The Labour Party would be inclined to support such legislation were it introduced in the House by the Government. I have been looking through the legislative programme, which contains 91 Bills, but I cannot see this legislation anywhere on the programme. At what stage of preparation is the legislation and when are we likely to see it? If it is in the programme for Government, I presume this approach to the making of public appointments is Government policy. Why is the Government not implementing such an arrangement?

The period between the dissolution of a Dáil and the formation of a subsequent Government has tended to be a busy time for the appointment of people to State bodies.

I recall the fall of Deputy Gilmore's Government.

Will the Taoiseach give a commitment that no appointments will be made to State bodies after the Dáil is dissolved until the formation of a new Government?

The only commitment I would like to give Deputy Gilmore in that regard is that we will certainly not repeat something that happened on the demise of a Government in which he was a Minister of State. It purported to appoint people to health boards on dates when I was the Minister for Health and Children. We had a situation in which there was an effort made by an outgoing Government to appoint people to——

The Government has plenty practice of doing that.

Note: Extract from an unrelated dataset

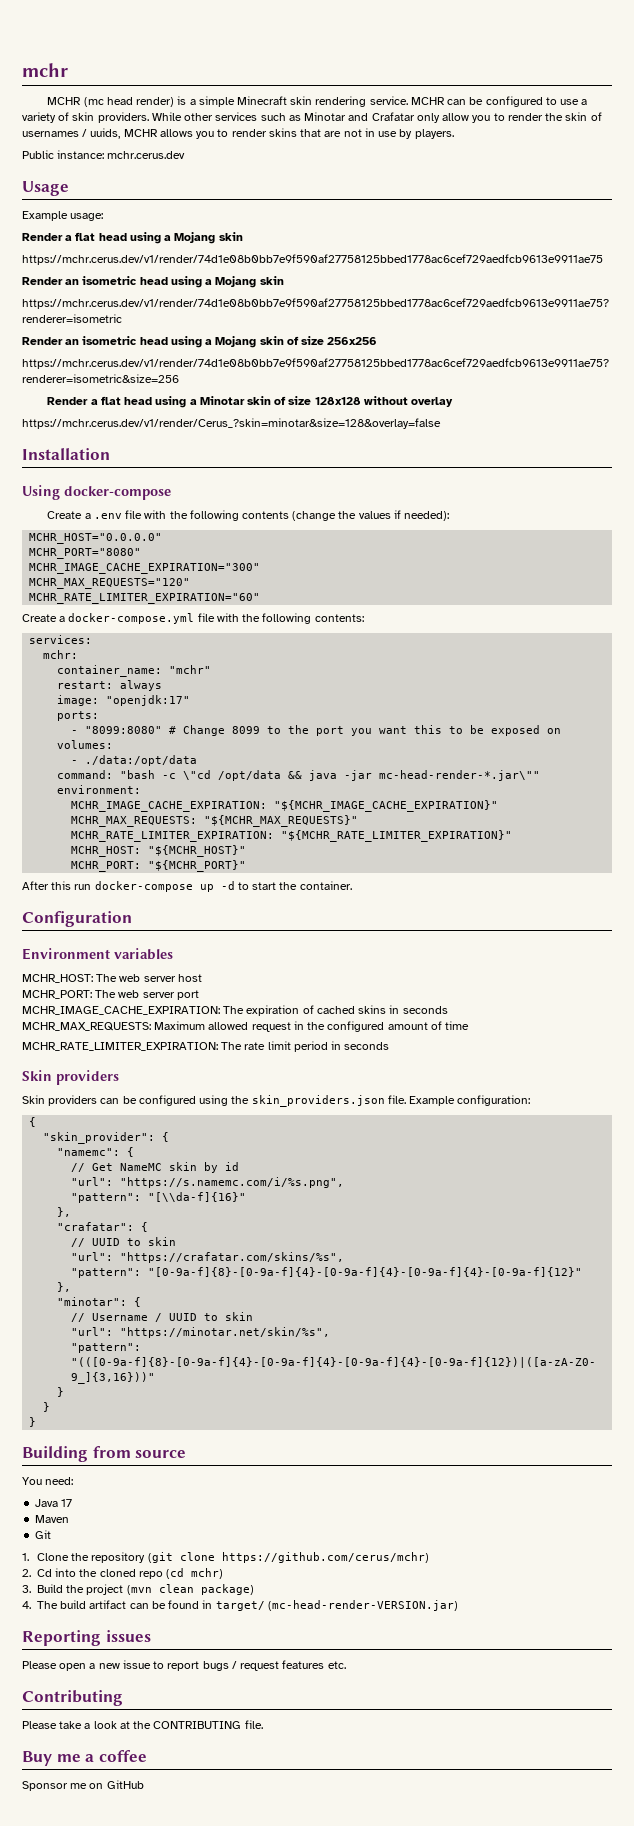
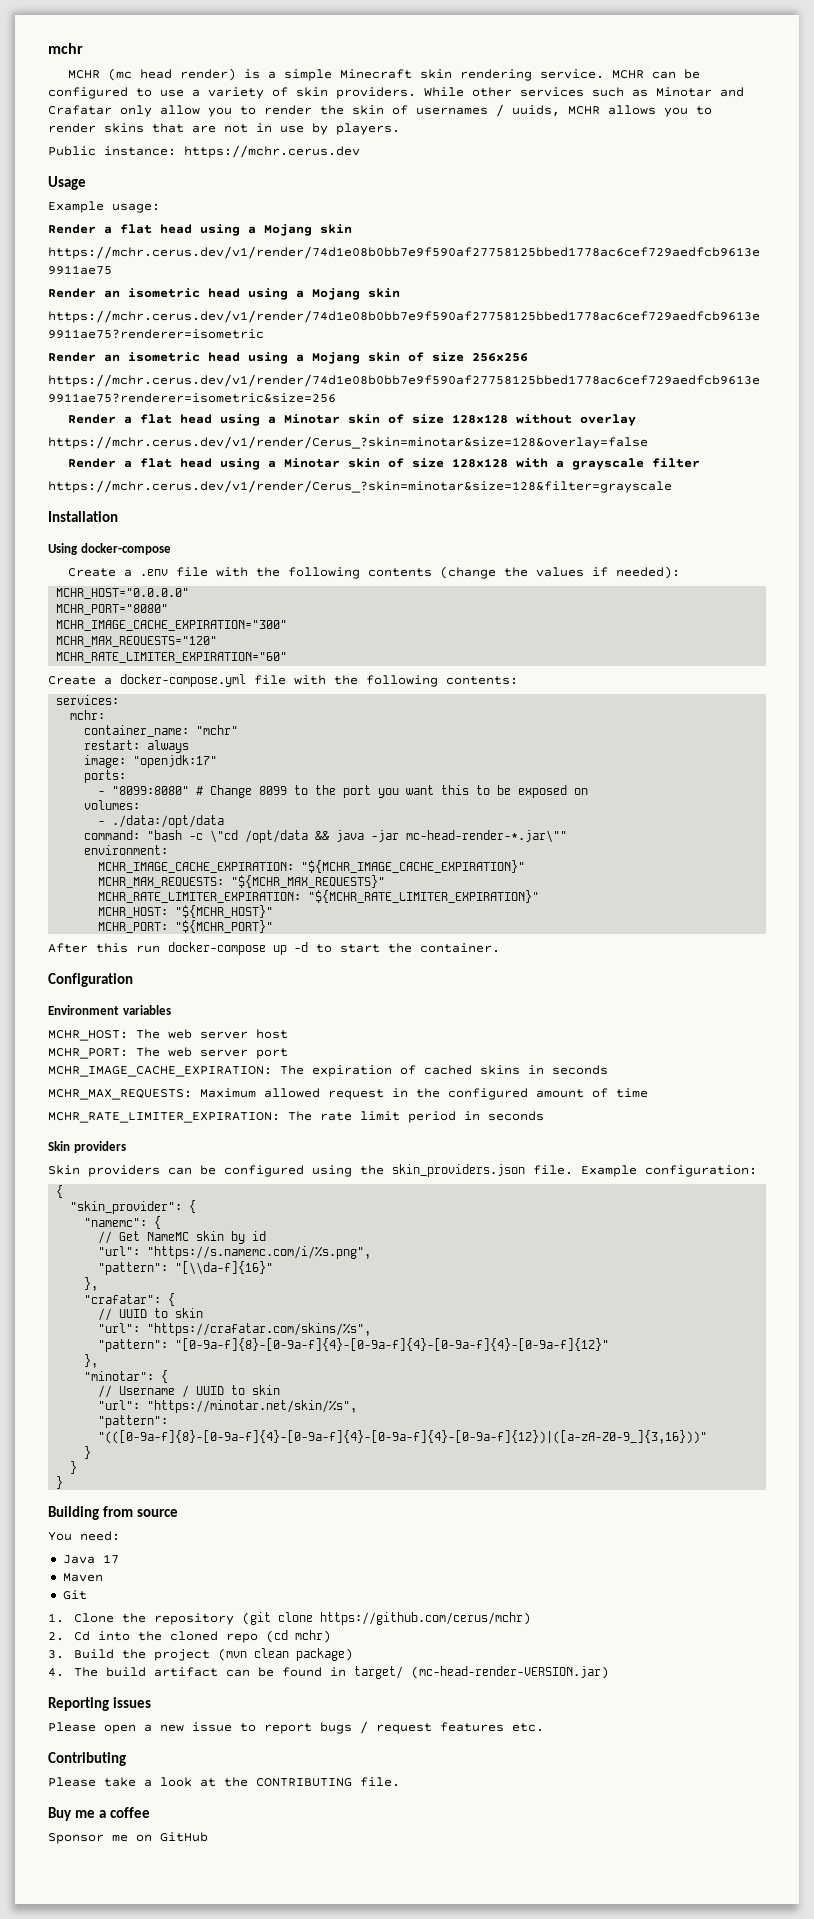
[107,151,186,159] mchr.cerus.dev -> [184,145,360,158] https://mchr.cerus.dev
(441, 423) none -> [67,458,700,470] [48,480,672,493] // Render a flat head using a Minotar skin of size 128x128 with a grayscale filter // https://mchr.cerus.dev/v1/render/Cerus_?skin=minotar&size=128&filter=grayscale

——health boards in respect of vacancies which——

There is no chance of that happening again. The health boards are gone.

It is an interesting principle.

It has never been proven.

They were approved by a Government of which Deputy Gilmore was a member.

That is irrelevant. The Taoiseach should look to his own Government. Will he answer?

I will of course.

He has had plenty of time.

I am answering. I can give the commitment that that will certainly not happen.

The Government will not appoint anyone to any board.

No. An effort will be made——

The Government will not appoint any more people. Is that a promise?

I had to listen in silence.

Deputies, unless we can have some order in the House, the speaker cannot be heard.

Do they not hate this stuff?

I hate it, too.

Deputy Gilmore did it. He was a member of a Government that approved appointments to boards in respect of vacancies that arose during the time of a subsequent Government.

That was as good a trick as I ever came across. Members of Deputy Gilmore's party took up or sought to take up positions on that basis.

The current Government is the one that will be making the appointments.

Those members threatened legal proceedings afterwards in public commentary, that they would go to the highest court in the land to protect their reputations.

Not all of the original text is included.